=== Problem to work on ===
Check every line of the data for the word "poner", and copy those that have it.

=== Record extracts ===

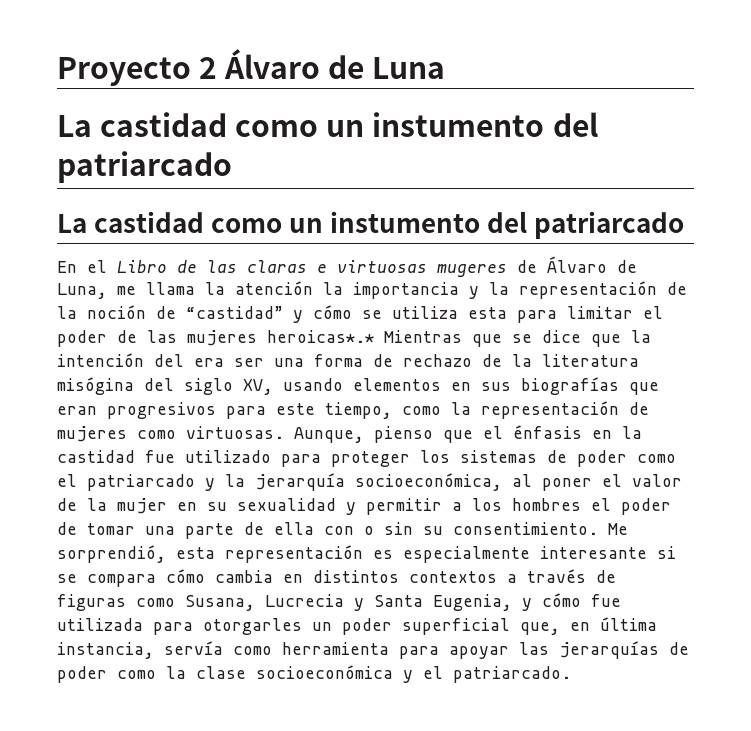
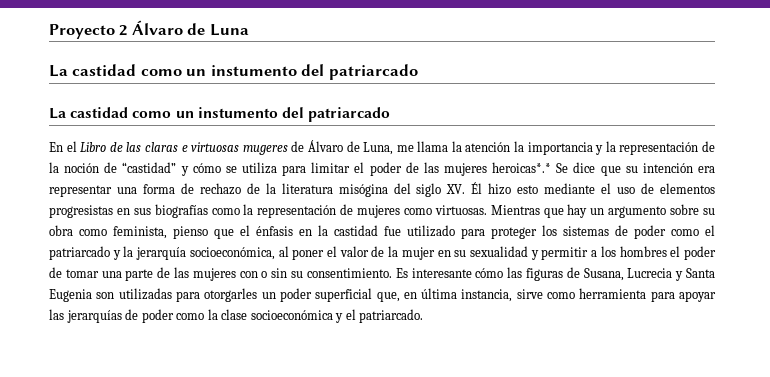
- En el Libro de las claras e virtuosas mugeres de Álvaro de Luna, me llama la atención la importancia y la representación de la noción de “castidad” y cómo se utiliza esta para limitar el poder de las mujeres heroicas*.* Mientras que se dice que la intención del era ser una forma de rechazo de la literatura misógina del siglo XV, usando elementos en sus biografías que eran progresivos para este tiempo, como la representación de mujeres como virtuosas.
+ En el Libro de las claras e virtuosas mugeres de Álvaro de Luna, me llama la atención la importancia y la representación de la noción de “castidad” y cómo se utiliza para limitar el poder de las mujeres heroicas*.* Se dice que su intención era representar una forma de rechazo de la literatura misógina del siglo XV. Él hizo esto mediante el uso de elementos progresistas en sus biografías como la representación de mujeres como virtuosas.
- Aunque, pienso que el énfasis en la castidad fue utilizado para proteger los sistemas de poder como el patriarcado y la jerarquía socioeconómica, al poner el valor de la mujer en su sexualidad y permitir a los hombres el poder de tomar una parte de ella con o sin su consentimiento.
+ Mientras que hay un argumento sobre su obra como feminista, pienso que el énfasis en la castidad fue utilizado para proteger los sistemas de poder como el patriarcado y la jerarquía socioeconómica, al poner el valor de la mujer en su sexualidad y permitir a los hombres el poder de tomar una parte de las mujeres con o sin su consentimiento.
- Me sorprendió, esta representación es especialmente interesante si se compara cómo cambia en distintos contextos a través de figuras como Susana, Lucrecia y Santa Eugenia, y cómo fue utilizada para otorgarles un poder superficial que, en última instancia, servía como herramienta para apoyar las jerarquías de poder como la clase socioeconómica y el patriarcado.
+ Es interesante cómo las figuras de Susana, Lucrecia y Santa Eugenia son utilizadas para otorgarles un poder superficial que, en última instancia, sirve como herramienta para apoyar las jerarquías de poder como la clase socioeconómica y el patriarcado.

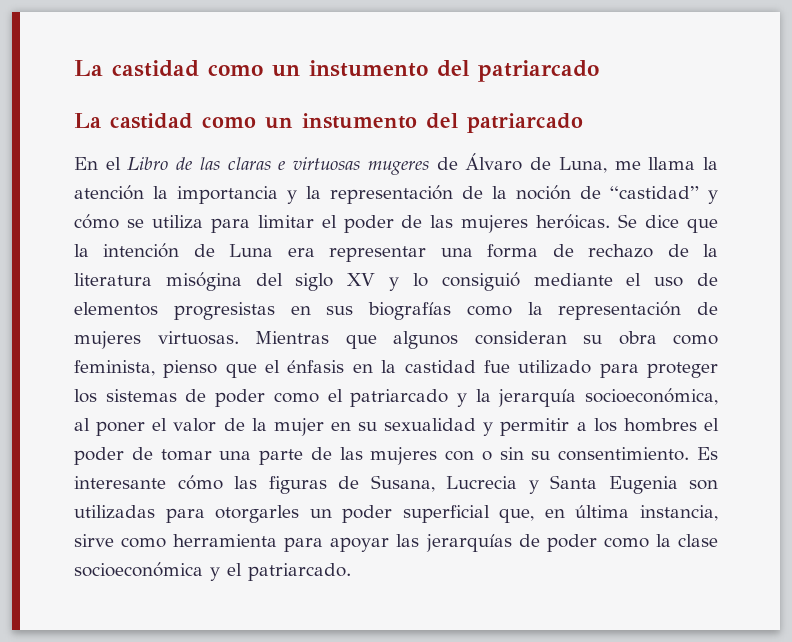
- Proyecto 2 Álvaro de Luna
- En el Libro de las claras e virtuosas mugeres de Álvaro de Luna, me llama la atención la importancia y la representación de la noción de “castidad” y cómo se utiliza para limitar el poder de las mujeres heroicas*.* Se dice que su intención era representar una forma de rechazo de la literatura misógina del siglo XV. Él hizo esto mediante el uso de elementos progresistas en sus biografías como la representación de mujeres como virtuosas.
+ En el Libro de las claras e virtuosas mugeres de Álvaro de Luna, me llama la atención la importancia y la representación de la noción de “castidad” y cómo se utiliza para limitar el poder de las mujeres heróicas. Se dice que la intención de Luna era representar una forma de rechazo de la literatura misógina del siglo XV y lo consiguió mediante el uso de elementos progresistas en sus biografías como la representación de mujeres virtuosas.
- Mientras que hay un argumento sobre su obra como feminista, pienso que el énfasis en la castidad fue utilizado para proteger los sistemas de poder como el patriarcado y la jerarquía socioeconómica, al poner el valor de la mujer en su sexualidad y permitir a los hombres el poder de tomar una parte de las mujeres con o sin su consentimiento.
+ Mientras que algunos consideran su obra como feminista, pienso que el énfasis en la castidad fue utilizado para proteger los sistemas de poder como el patriarcado y la jerarquía socioeconómica, al poner el valor de la mujer en su sexualidad y permitir a los hombres el poder de tomar una parte de las mujeres con o sin su consentimiento.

=== Your solution ===
- Aunque, pienso que el énfasis en la castidad fue utilizado para proteger los sistemas de poder como el patriarcado y la jerarquía socioeconómica, al poner el valor de la mujer en su sexualidad y permitir a los hombres el poder de tomar una parte de ella con o sin su consentimiento.
+ Mientras que hay un argumento sobre su obra como feminista, pienso que el énfasis en la castidad fue utilizado para proteger los sistemas de poder como el patriarcado y la jerarquía socioeconómica, al poner el valor de la mujer en su sexualidad y permitir a los hombres el poder de tomar una parte de las mujeres con o sin su consentimiento.
- Mientras que hay un argumento sobre su obra como feminista, pienso que el énfasis en la castidad fue utilizado para proteger los sistemas de poder como el patriarcado y la jerarquía socioeconómica, al poner el valor de la mujer en su sexualidad y permitir a los hombres el poder de tomar una parte de las mujeres con o sin su consentimiento.
+ Mientras que algunos consideran su obra como feminista, pienso que el énfasis en la castidad fue utilizado para proteger los sistemas de poder como el patriarcado y la jerarquía socioeconómica, al poner el valor de la mujer en su sexualidad y permitir a los hombres el poder de tomar una parte de las mujeres con o sin su consentimiento.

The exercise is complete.